> DATASET
______
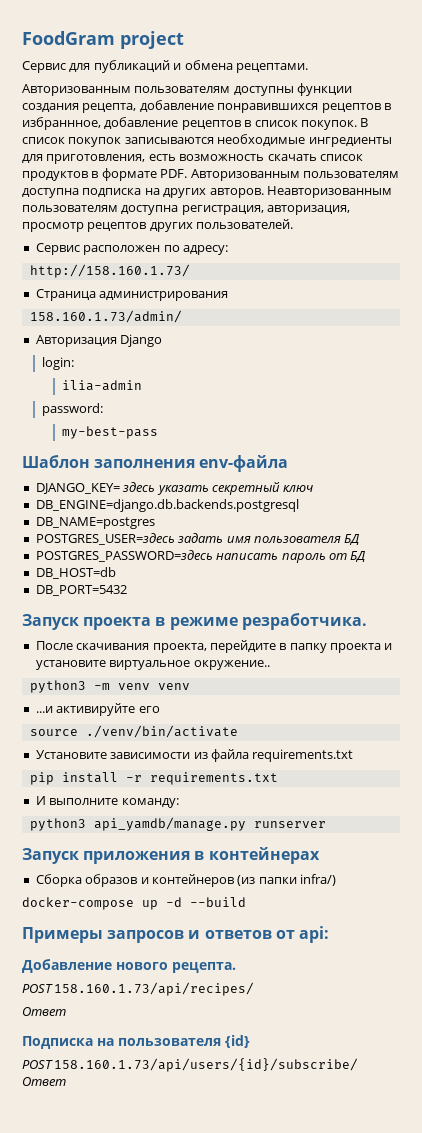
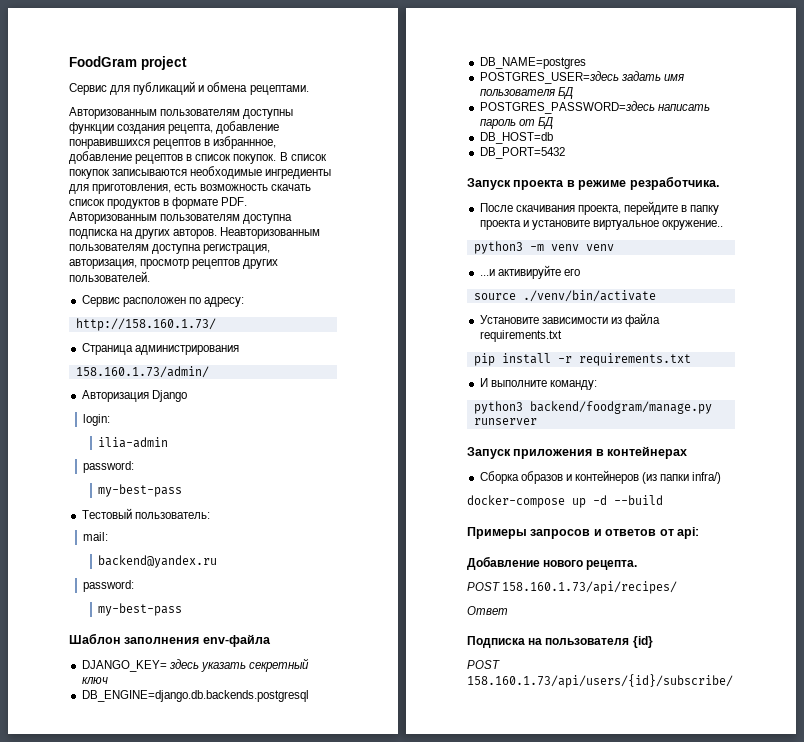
+ Тестовый пользователь:
+ mail:
+ backend@yandex.ru
+ password:
+ my-best-pass
- python3 api_yamdb/manage.py runserver
+ python3 backend/foodgram/manage.py runserver
- POST 158.160.1.73/api/users/{id}/subscribe/ Ответ
+ POST 158.160.1.73/api/users/{id}/subscribe/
______
Everything in the records above should come back word for word, except the pictures.

+ Тестовый пользователь:
+ mail:
+ backend@yandex.ru
+ password:
+ my-best-pass
- python3 api_yamdb/manage.py runserver
+ python3 backend/foodgram/manage.py runserver
- POST 158.160.1.73/api/users/{id}/subscribe/ Ответ
+ POST 158.160.1.73/api/users/{id}/subscribe/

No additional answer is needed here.